Take the line that contains "shipping: 2.97 -> 10.99" as the first line and the last line of the records as the end. Please set down everything in that range exactly.

Start of RECORDS FOR PROCESSING

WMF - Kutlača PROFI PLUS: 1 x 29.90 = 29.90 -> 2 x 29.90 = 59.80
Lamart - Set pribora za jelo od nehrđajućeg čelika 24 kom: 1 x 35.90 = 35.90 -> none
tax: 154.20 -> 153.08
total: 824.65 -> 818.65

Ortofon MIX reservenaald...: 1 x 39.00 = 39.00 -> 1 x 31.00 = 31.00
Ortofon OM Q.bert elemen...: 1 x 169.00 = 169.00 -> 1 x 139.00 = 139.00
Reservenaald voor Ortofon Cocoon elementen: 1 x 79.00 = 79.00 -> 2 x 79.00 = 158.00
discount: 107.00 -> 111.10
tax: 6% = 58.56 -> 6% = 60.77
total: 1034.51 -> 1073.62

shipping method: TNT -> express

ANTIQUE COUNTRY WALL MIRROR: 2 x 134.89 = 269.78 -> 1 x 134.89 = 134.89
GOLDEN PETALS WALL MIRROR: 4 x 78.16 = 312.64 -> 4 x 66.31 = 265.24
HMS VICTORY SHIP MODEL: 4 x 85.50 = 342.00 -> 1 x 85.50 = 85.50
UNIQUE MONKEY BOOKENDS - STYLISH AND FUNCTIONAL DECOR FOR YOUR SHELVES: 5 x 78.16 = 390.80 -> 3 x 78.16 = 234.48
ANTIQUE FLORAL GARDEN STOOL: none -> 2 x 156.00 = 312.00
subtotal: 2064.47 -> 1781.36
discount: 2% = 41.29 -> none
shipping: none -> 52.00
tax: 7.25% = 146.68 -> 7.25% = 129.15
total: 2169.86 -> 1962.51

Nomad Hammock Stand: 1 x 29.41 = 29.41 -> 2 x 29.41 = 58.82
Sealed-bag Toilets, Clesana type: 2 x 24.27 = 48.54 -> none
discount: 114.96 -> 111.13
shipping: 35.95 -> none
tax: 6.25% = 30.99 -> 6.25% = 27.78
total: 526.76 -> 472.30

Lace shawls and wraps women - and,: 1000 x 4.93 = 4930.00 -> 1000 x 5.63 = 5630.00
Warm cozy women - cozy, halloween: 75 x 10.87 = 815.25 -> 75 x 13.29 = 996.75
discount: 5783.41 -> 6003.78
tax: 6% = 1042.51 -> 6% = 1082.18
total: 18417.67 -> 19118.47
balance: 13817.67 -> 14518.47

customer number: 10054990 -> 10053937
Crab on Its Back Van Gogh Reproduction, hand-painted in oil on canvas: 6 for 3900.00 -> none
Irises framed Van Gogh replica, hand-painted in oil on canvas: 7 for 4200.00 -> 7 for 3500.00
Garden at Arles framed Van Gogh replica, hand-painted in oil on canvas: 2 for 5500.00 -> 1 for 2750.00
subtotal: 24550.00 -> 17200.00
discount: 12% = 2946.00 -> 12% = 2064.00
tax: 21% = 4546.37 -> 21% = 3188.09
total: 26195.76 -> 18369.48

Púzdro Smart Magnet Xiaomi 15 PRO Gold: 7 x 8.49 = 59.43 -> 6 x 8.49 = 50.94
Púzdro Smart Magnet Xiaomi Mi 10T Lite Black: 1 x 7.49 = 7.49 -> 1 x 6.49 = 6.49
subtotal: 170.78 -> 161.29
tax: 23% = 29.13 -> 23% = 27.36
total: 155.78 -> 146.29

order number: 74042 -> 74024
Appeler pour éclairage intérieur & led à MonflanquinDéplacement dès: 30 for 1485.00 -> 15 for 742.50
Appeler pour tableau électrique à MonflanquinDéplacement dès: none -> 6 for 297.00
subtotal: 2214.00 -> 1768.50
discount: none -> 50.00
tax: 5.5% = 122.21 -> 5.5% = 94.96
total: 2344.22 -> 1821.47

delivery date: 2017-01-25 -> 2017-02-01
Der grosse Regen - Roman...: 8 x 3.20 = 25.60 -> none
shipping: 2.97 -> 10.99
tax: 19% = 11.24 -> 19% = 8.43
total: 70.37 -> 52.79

End of RECORDS FOR PROCESSING

* **SOLUTION TO THIS PROBLEM**:
shipping: 2.97 -> 10.99
tax: 19% = 11.24 -> 19% = 8.43
total: 70.37 -> 52.79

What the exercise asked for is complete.